The scorching heat in Buenos Aires makes for an interesting background to the torrential pace of economic activity. The Argentine economy is soaring, growing 8.5% y/y in 2007. The heady pace of growth pushed tax revenues 33% y/y higher, reaching almost $70 billion. Automobile production reached record levels, making it one of the leading car producers in the region. In 2007, the Argentine automobile sector produced 545,000 units, the highest ever, and exported 316,000 units. The rapid pace of growth and the prevalent use of price controls exacerbated Argentina’s inflationary pressures. The official inflation rate in 2007 was about 8.5%, but most economists believe that the actual range was in the 16% to 18% range. There was hope that President Cristina Kirchner would move beyond the prevalent use of controls. However, it looks to be more of the same. Instead of liberalizing energy prices, the government decided to conserve energy use by dimming the lights in the city, as well as buying $30 million of low wattage light bulbs that will be distributed free. The new measures had no effect, and there were more shortages. Argentina suffered a massive blackout on New Year’s Eve, leading to impromptu protests—known as cazerolazos. The electricity utilities were finally forced to import electricity from Brazil in order stem a wider collapse.

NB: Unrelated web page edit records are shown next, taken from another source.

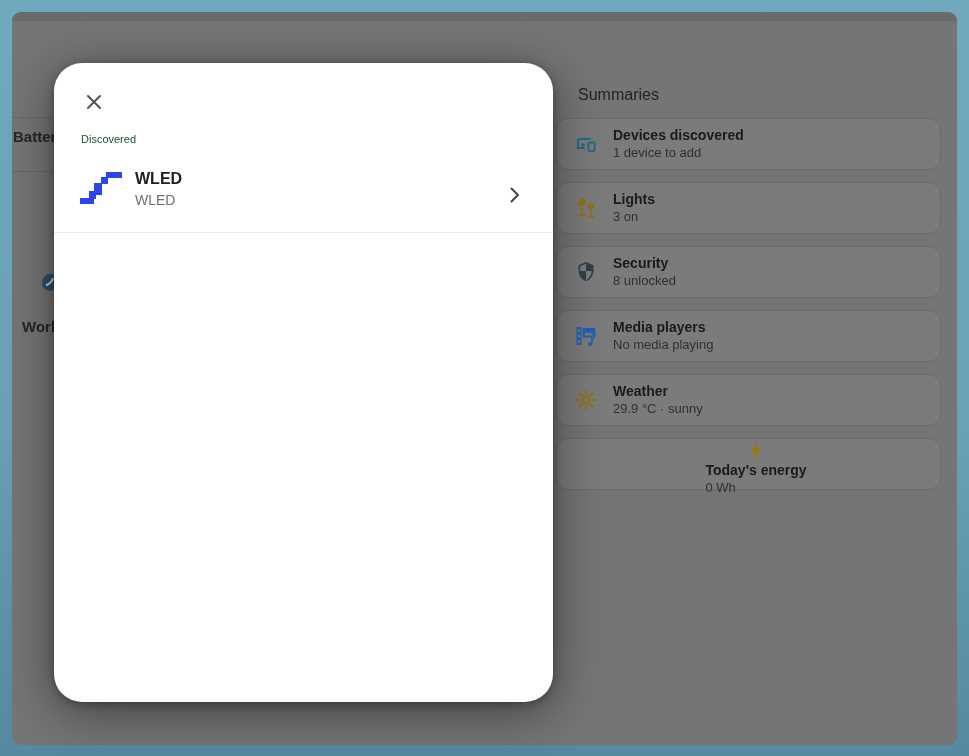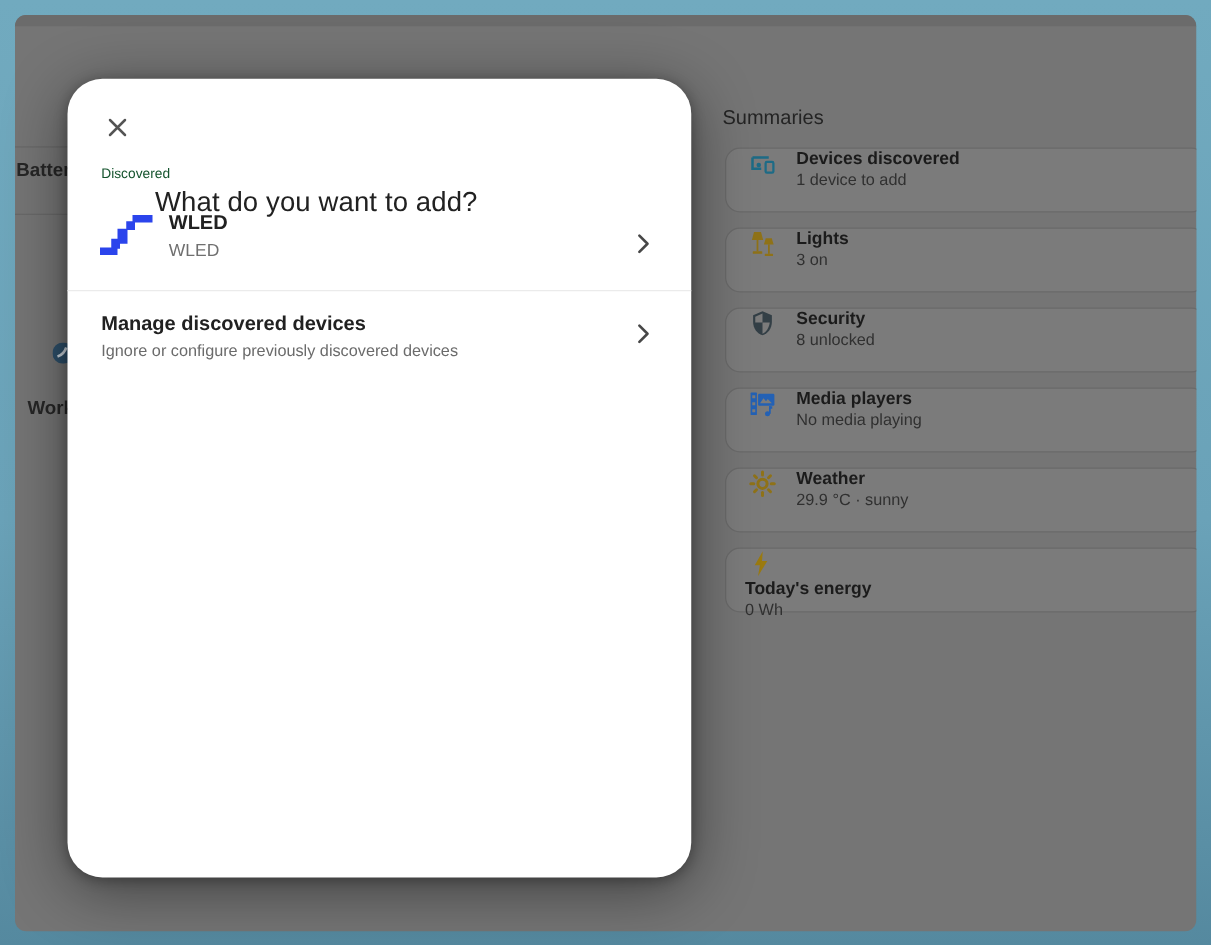"Devices discovered" .card { align-items: none -> center; left: 568px -> 544px }
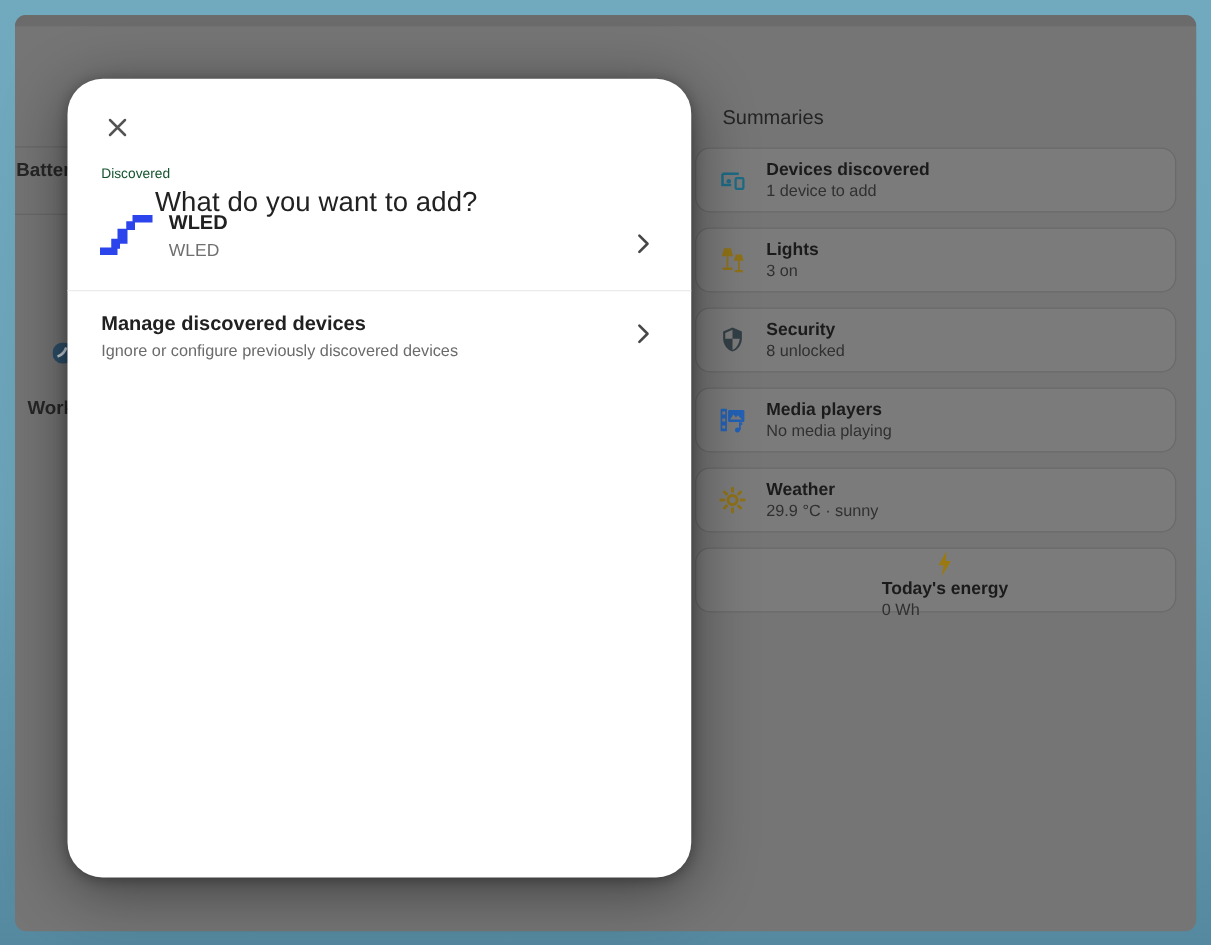"What do you want to" div.dialog-title { html: <div>What do you want to add?</div> -> none }
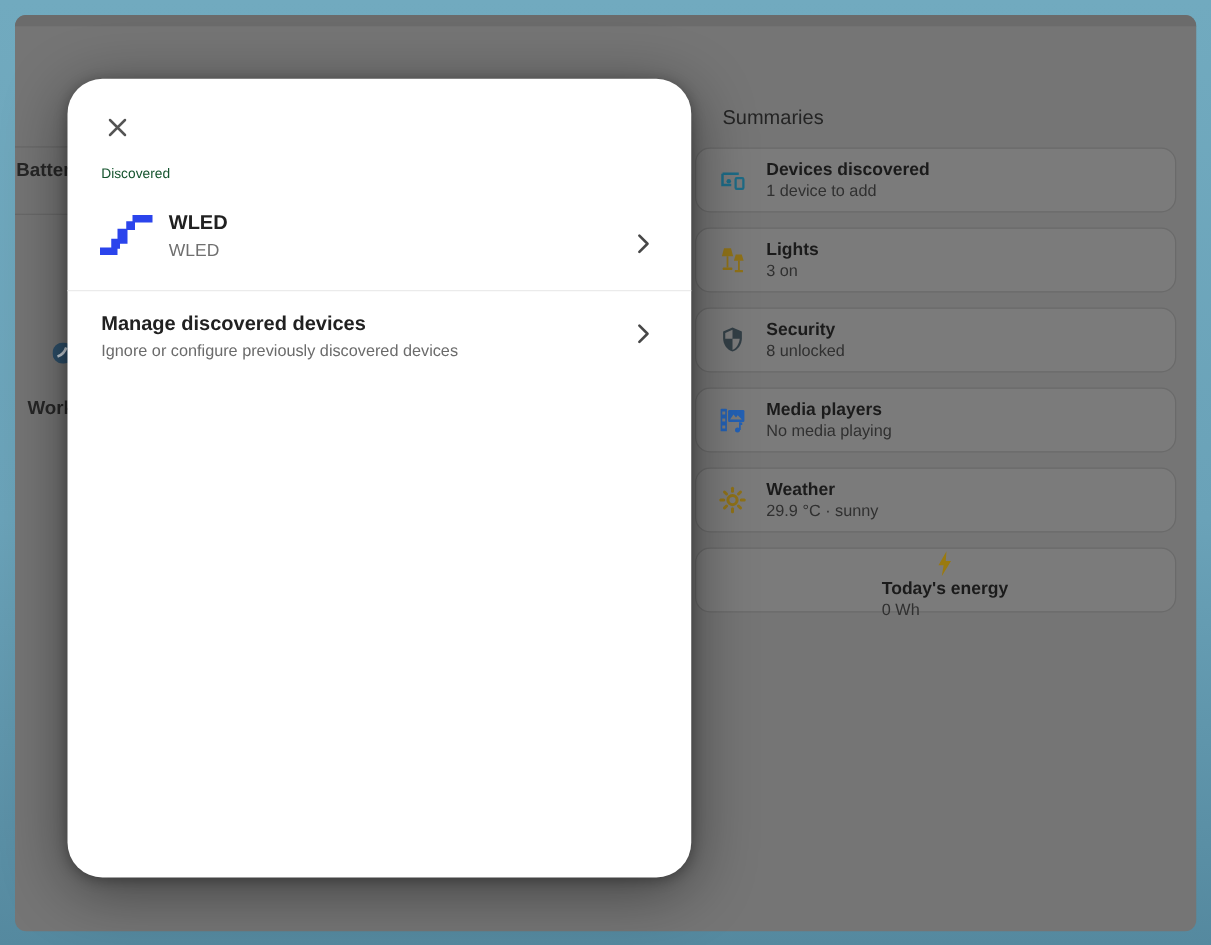"Manage discovered devices" div.list-row { html: <div> <span>Manage discovered devices</span> <span>Ignore or configure previously discovered devices</span> <span> <svg> <path></path> </svg> </span> </div> -> none }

Unfortunately, the bottle necks are not confined to the electricity sector. The torrid pace of economic growth is also straining gasoline and diesel resources. The government was recently forced to suspend the export of fuel in order to offset the rapid rise in prices. Petrol lines began sprouting across Argentina—creating a black market for gasoline and diesel with higher prices. A similar situation is happening to wheat and milk prices. Government price controls are limiting production. More and more farmers are switching to soybeans and out of dairy and cattle, where they do have to deal with price controls and endless meddling. The government seems to be in an endless spiral of introducing new controls, only to make the situation worse. There was hope that the new administration would resolve the problems, but the recently-elected president is more interested in enjoying her new mansion in Calafate, and the First Mate is busy playing political intrigue on the global stage.
Fortunately, booming grain prices are keeping the economy afloat. Argentina enjoys tremendous advantages in transportation and fiscal regimes, and it is starting to move ahead in the global grain market. Massive investment in the soybean processing sector, made Argentina the third largest crusher in the world (155,000 tons per day), versus China (220,000 tons per day) and the U.S. (170,000). Brazil is in fourth place–at 140,000 tons per day. Although tariffs on soybean exports are onerous, the favorable domestic tax regime allows Argentine producers to establish economies of scale and production schemes that integrate the country. This is an immense advantage over Brazil, where transportation costs are sky high and each state has its own independent tax regime. The vast network of rivers, roads and railroads are allowing Argentine farmers to penetrate deep into the hinterland. Farms are sprouting up across the northern reaches of the country—in Salta, Tucuman and Formosa. It is also developing a highly competitive biofuel industry in order to take advantage of some of the sugar growing regions in the tropics. This is garnering attention from abroad. Swarms of Chinese businessmen are coming to Buenos Aires. Malaysian Airline has direct service from KL, and Indian firms invested a total of $800 million in 2007. Argentina exported $1 billion to India last year, and embarkations should rise to $2.2 billion by the end of the decade. All of this is creating an economic powerhouse on the southern tip of South America. Unfortunately, the situation could be better if the government did not pursue such interventionist policies.